## Your assignment
Keep the pictures out, please, and set down every record exactly.

## Front-end code edit data

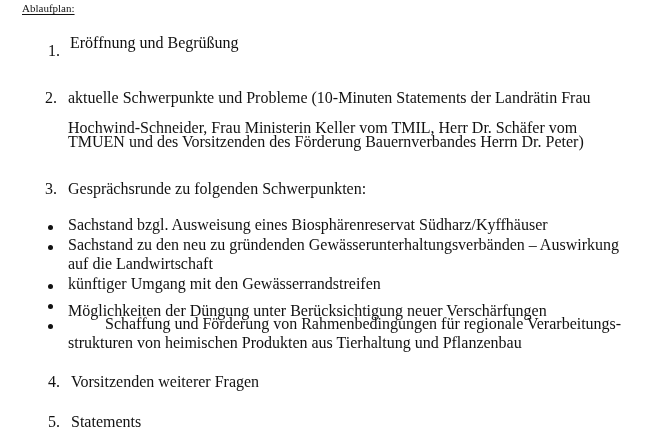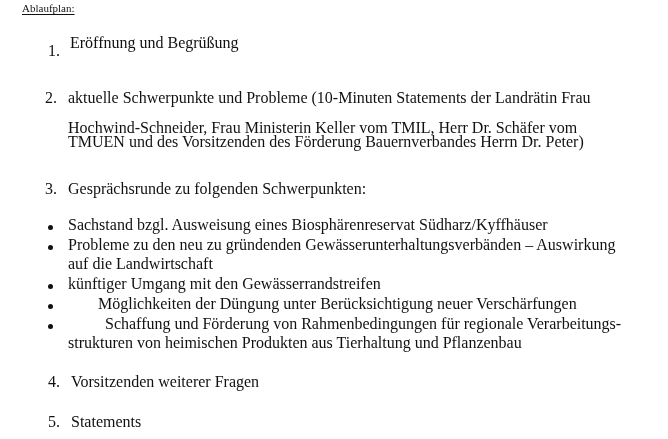--- a/index.html
+++ b/index.html
@@ -53,7 +53,7 @@
   <div class="abs txt" style="left:68px; top:214px;">Sachstand bzgl. Ausweisung eines Biosphärenreservat Südharz/Kyffhäuser</div>
 
   <div class="abs bullet" style="left:48px; top:245px;"></div>
-  <div class="abs txt" style="left:68px; top:234px;">Probleme zu den neu zu gründenden Gewässerunterhaltungsverbänden – Auswirkung</div>
+  <div class="abs txt" style="left:68px; top:234px;">Sachstand zu den neu zu gründenden Gewässerunterhaltungsverbänden – Auswirkung</div>
   <div class="abs txt" style="left:68px; top:253px;">auf die Landwirtschaft</div>
 
   <div class="abs bullet" style="left:48px; top:284px;"></div>

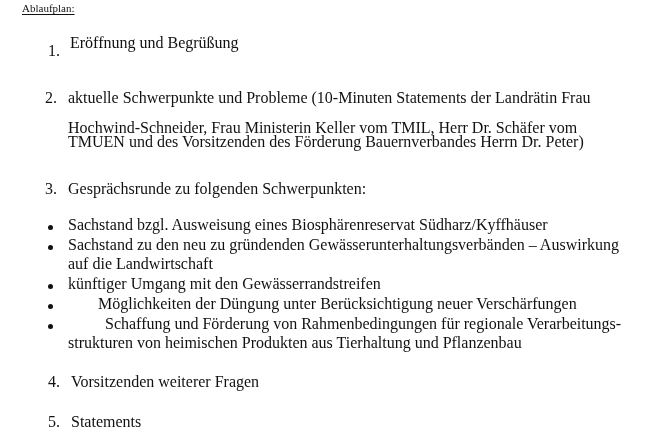--- a/index.html
+++ b/index.html
@@ -60,7 +60,7 @@
   <div class="abs txt" style="left:68px; top:273px;">künftiger Umgang mit den Gewässerrandstreifen</div>
 
   <div class="abs bullet" style="left:48px; top:304px;"></div>
-  <div class="abs txt" style="left:68px; top:293px;margin-left:30px;">Möglichkeiten der Düngung unter Berücksichtigung neuer Verschärfungen</div>
+  <div class="abs txt" style="left:68px; top:300px;">Möglichkeiten der Düngung unter Berücksichtigung neuer Verschärfungen</div>
 
   <div class="abs bullet" style="left:48px; top:324px;"></div>
   <div class="abs txt" style="left:68px; top:313px;margin-left:37px;">Schaffung und Förderung von Rahmenbedingungen für regionale Verarbeitungs-</div>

## Result below
--- a/index.html
+++ b/index.html
@@ -53,7 +53,7 @@
   <div class="abs txt" style="left:68px; top:214px;">Sachstand bzgl. Ausweisung eines Biosphärenreservat Südharz/Kyffhäuser</div>
 
   <div class="abs bullet" style="left:48px; top:245px;"></div>
-  <div class="abs txt" style="left:68px; top:234px;">Probleme zu den neu zu gründenden Gewässerunterhaltungsverbänden – Auswirkung</div>
+  <div class="abs txt" style="left:68px; top:234px;">Sachstand zu den neu zu gründenden Gewässerunterhaltungsverbänden – Auswirkung</div>
   <div class="abs txt" style="left:68px; top:253px;">auf die Landwirtschaft</div>
 
   <div class="abs bullet" style="left:48px; top:284px;"></div>

--- a/index.html
+++ b/index.html
@@ -60,7 +60,7 @@
   <div class="abs txt" style="left:68px; top:273px;">künftiger Umgang mit den Gewässerrandstreifen</div>
 
   <div class="abs bullet" style="left:48px; top:304px;"></div>
-  <div class="abs txt" style="left:68px; top:293px;margin-left:30px;">Möglichkeiten der Düngung unter Berücksichtigung neuer Verschärfungen</div>
+  <div class="abs txt" style="left:68px; top:300px;">Möglichkeiten der Düngung unter Berücksichtigung neuer Verschärfungen</div>
 
   <div class="abs bullet" style="left:48px; top:324px;"></div>
   <div class="abs txt" style="left:68px; top:313px;margin-left:37px;">Schaffung und Förderung von Rahmenbedingungen für regionale Verarbeitungs-</div>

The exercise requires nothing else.